Stars are polygons with pointed parts.
On this page the simple stars are described.
A separate page is dedicated to the nonsimple
star polygons.
The line star is described together with the straight
line.
When the points meet each
other at equal angles, the star is a regular star.
The form of a regular star is defined by the number of angles (call it: n) and the
ratio (call it: a) of the minimum
distance to the center and the length of a point.
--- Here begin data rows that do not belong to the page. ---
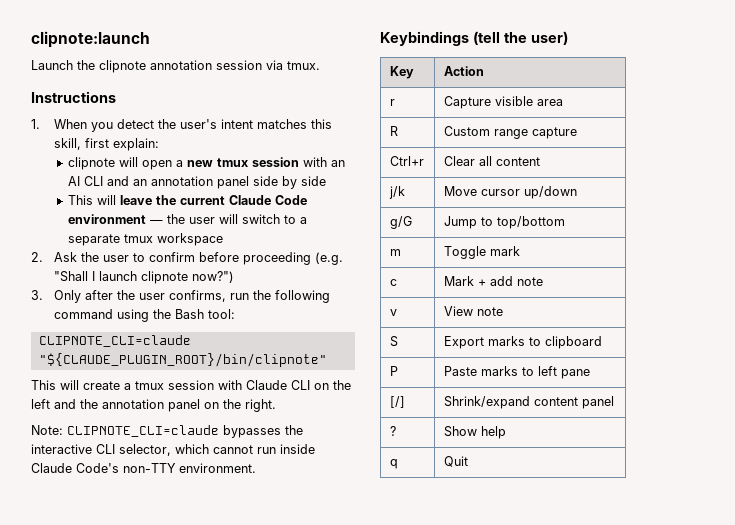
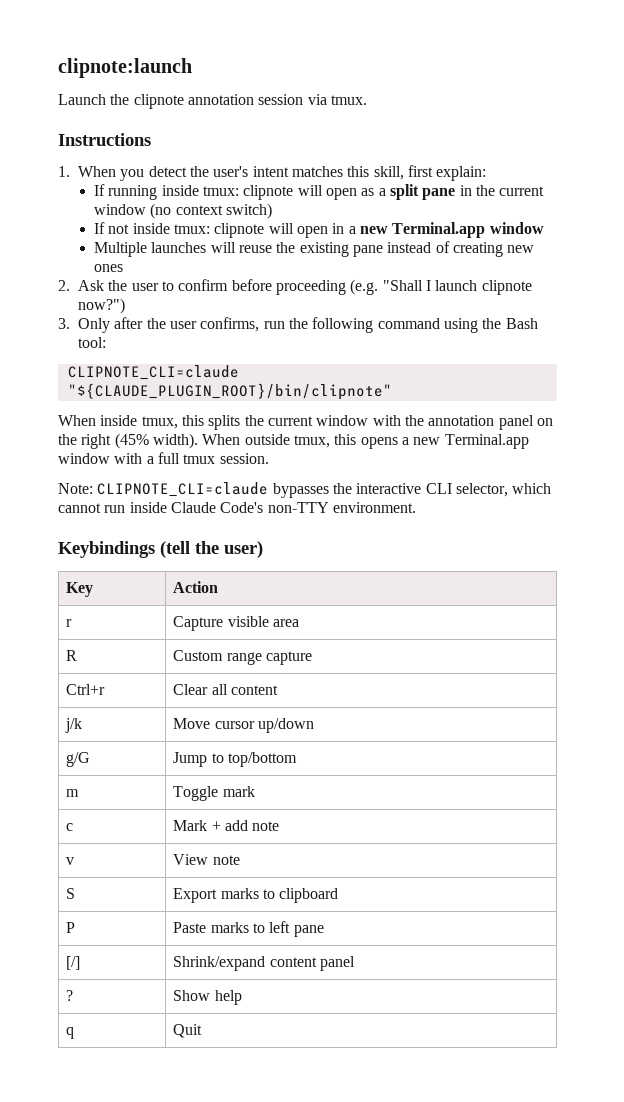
- clipnote will open a new tmux session with an AI CLI and an annotation panel side by side
- This will leave the current Claude Code environment — the user will switch to a separate tmux workspace
+ If running inside tmux: clipnote will open as a split pane in the current window (no context switch)
+ If not inside tmux: clipnote will open in a new Terminal.app window
+ Multiple launches will reuse the existing pane instead of creating new ones
- This will create a tmux session with Claude CLI on the left and the annotation panel on the right.
+ When inside tmux, this splits the current window with the annotation panel on the right (45% width). When outside tmux, this opens a new Terminal.app window with a full tmux session.

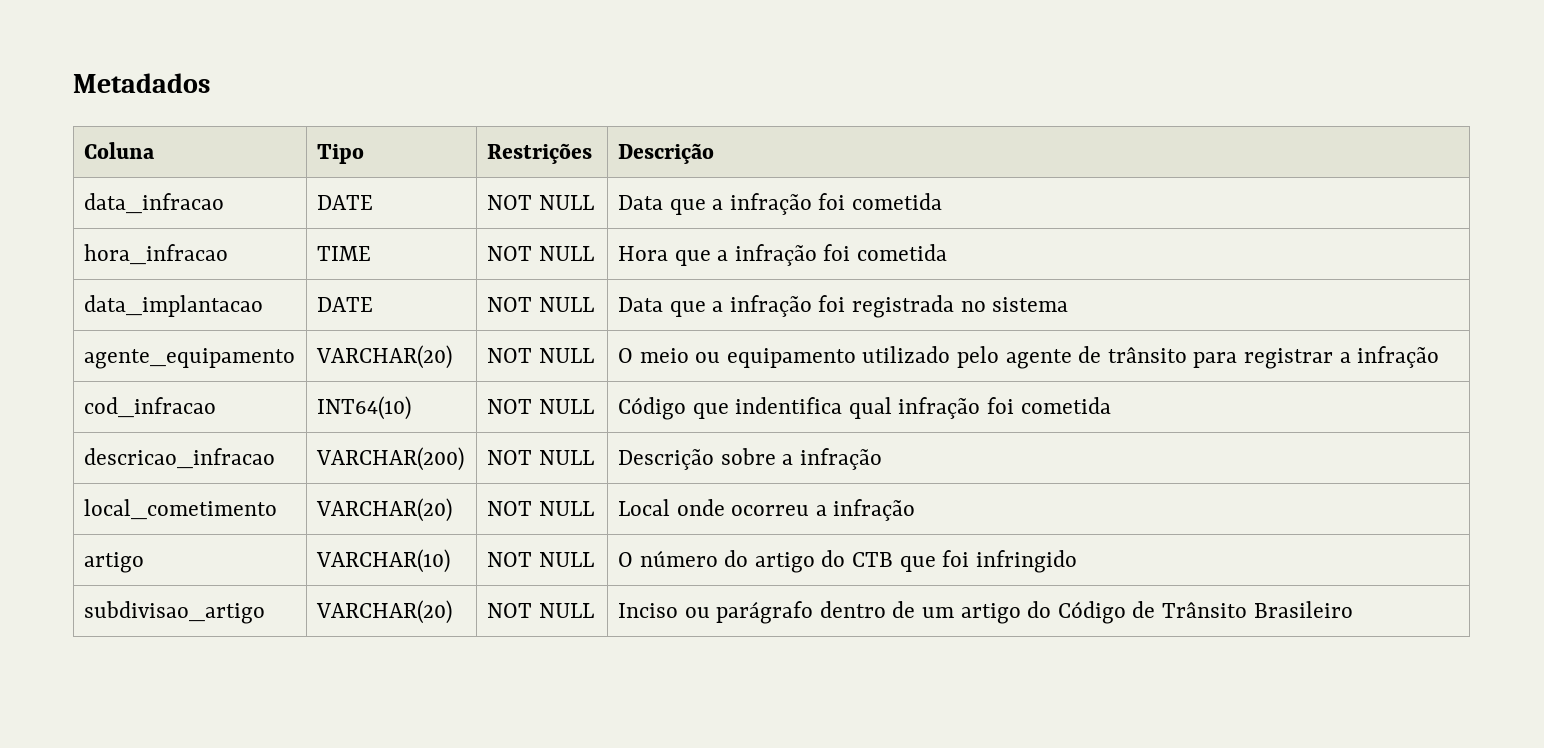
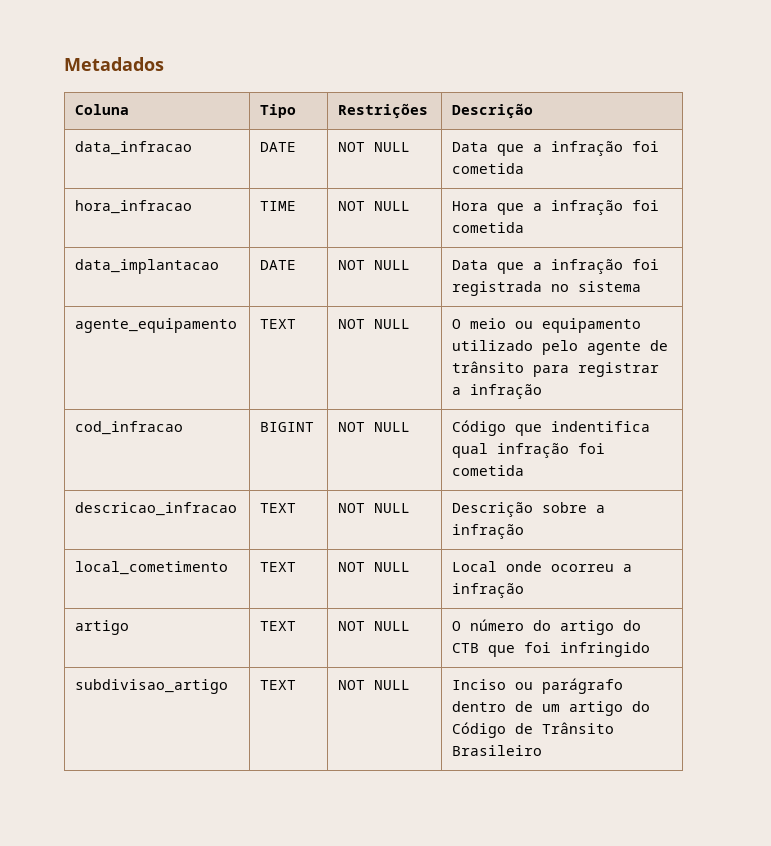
- agente_equipamento | VARCHAR(20) | NOT NULL | O meio ou equipamento utilizado pelo agente de trânsito para registrar a infração
+ agente_equipamento | TEXT | NOT NULL | O meio ou equipamento utilizado pelo agente de trânsito para registrar a infração
- cod_infracao | INT64(10) | NOT NULL | Código que indentifica qual infração foi cometida
+ cod_infracao | BIGINT | NOT NULL | Código que indentifica qual infração foi cometida
- descricao_infracao | VARCHAR(200) | NOT NULL | Descrição sobre a infração
+ descricao_infracao | TEXT | NOT NULL | Descrição sobre a infração
- local_cometimento | VARCHAR(20) | NOT NULL | Local onde ocorreu a infração
+ local_cometimento | TEXT | NOT NULL | Local onde ocorreu a infração
- artigo | VARCHAR(10) | NOT NULL | O número do artigo do CTB que foi infringido
+ artigo | TEXT | NOT NULL | O número do artigo do CTB que foi infringido
- subdivisao_artigo | VARCHAR(20) | NOT NULL | Inciso ou parágrafo dentro de um artigo do Código de Trânsito Brasileiro
+ subdivisao_artigo | TEXT | NOT NULL | Inciso ou parágrafo dentro de um artigo do Código de Trânsito Brasileiro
We call this a n-pointed star, and you can
see it as a regular 2n-polygon, where the even angles have been pulled inside,
along the same distance.
Some examples:
- 3-pointed star: the regular three-pointed star can be found as the Mercedes
star of the car of the same name. Their competitor Citroën used two of the three
points.
 
- 4-pointed star: sometimes we see the regular 4-pointed star as a Christmas star
(also found as a 5-pointed or a 8-pointed star),
referencing to the star occurring in the story of the birth of Jesus in the
Bible.
 
- 5-pointed star: the regular five-pointed starfish walks over the sea-bottom (but there are
sorts with more arms, sometimes up to fifty). And the Dutch football team of MVV carries the sea-star as its emblem.
The Esperanto movement uses the star as its logo, each of the five edges stands for a continent.
By lengthening the sides into the inside of the star we get the pentagram.
For the Greek Pythagoras it was the symbol of health. Later on the pentagram became the
symbol of the medieval master builders.
    
 6-pointed star
 8-pointed star
The Koch star is a fractal.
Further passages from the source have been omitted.